━━━━━ MATERIAL PROVIDED
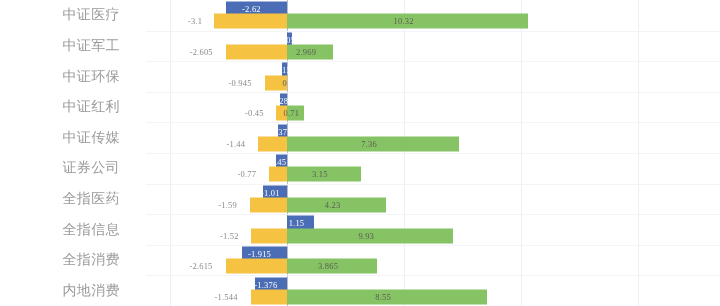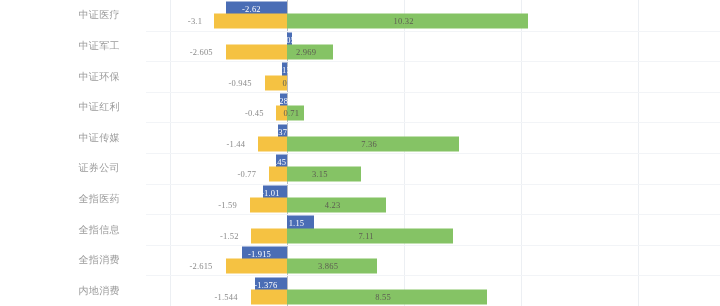--- a/index.html
+++ b/index.html
@@ -26,21 +26,21 @@
     position: absolute;
     left: 0;
     top: 0;
     width: 134px;
     height: 306px;
   }
   .cat-label {
     position: absolute;
     right: 14px;
     transform: translateY(-50%);
-    font-size: 10px;
+    font-size: 14px;
     color: #9a9a9a;
     letter-spacing: 0.4px;
     white-space: nowrap;
     text-align: left;
   }
 
   
   .plot {
     position: absolute;
     left: 12px;
@@ -171,21 +171,21 @@
       <div class="bar-label inside-blue" style="top: 192.78px; left: 248.933px;">-1.01</div>
       <div class="bar yellow" style="left: 237.794px; width: 37.206px; top: 205.02px;"></div>
       <div class="bar-label outside" style="top: 205.02px; left: 206.294px;">-1.59</div>
       <div class="bar green" style="left: 275px; width: 98.982px; top: 205.02px;"></div>
       <div class="bar-label inside-dark" style="top: 205.02px; left: 312.691px; text-align: right;">4.23</div>
       <div class="bar blue" style="left: 275px; width: 26.91px; top: 223.38px;"></div>
       <div class="bar-label inside-blue" style="top: 223.38px; left: 276.655px;">1.15</div>
       <div class="bar yellow" style="left: 239.432px; width: 35.568px; top: 235.62px;"></div>
       <div class="bar-label outside" style="top: 235.62px; left: 207.932px;">-1.52</div>
       <div class="bar green" style="left: 275px; width: 166.374px; top: 235.62px;"></div>
-      <div class="bar-label inside-dark" style="top: 235.62px; left: 346.387px;">7.11</div>
+      <div class="bar-label inside-dark" style="top: 235.62px; left: 346.387px;">9.93</div>
       <div class="bar blue" style="left: 230.189px; width: 44.811px; top: 253.98px;"></div>
       <div class="bar-label inside-blue" style="top: 253.98px; left: 235.894px;">-1.915</div>
       <div class="bar yellow" style="left: 213.809px; width: 61.191px; top: 266.22px;"></div>
       <div class="bar-label outside" style="top: 266.22px; left: 177.409px;">-2.615</div>
       <div class="bar green" style="left: 275px; width: 90.441px; top: 266.22px;"></div>
       <div class="bar-label inside-dark" style="top: 266.22px; left: 305.971px;">3.865</div>
       <div class="bar blue" style="left: 242.802px; width: 32.1984px; top: 284.58px;"></div>
       <div class="bar-label inside-blue" style="top: 284.58px; left: 242.201px;">-1.376</div>
       <div class="bar yellow" style="left: 238.87px; width: 36.1296px; top: 296.82px;"></div>
       <div class="bar-label outside" style="top: 296.82px; left: 202.47px;">-1.544</div>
━━━━━━━━━━
Scan the material for lines with the word "dark". Reply with how many there are, number only.

4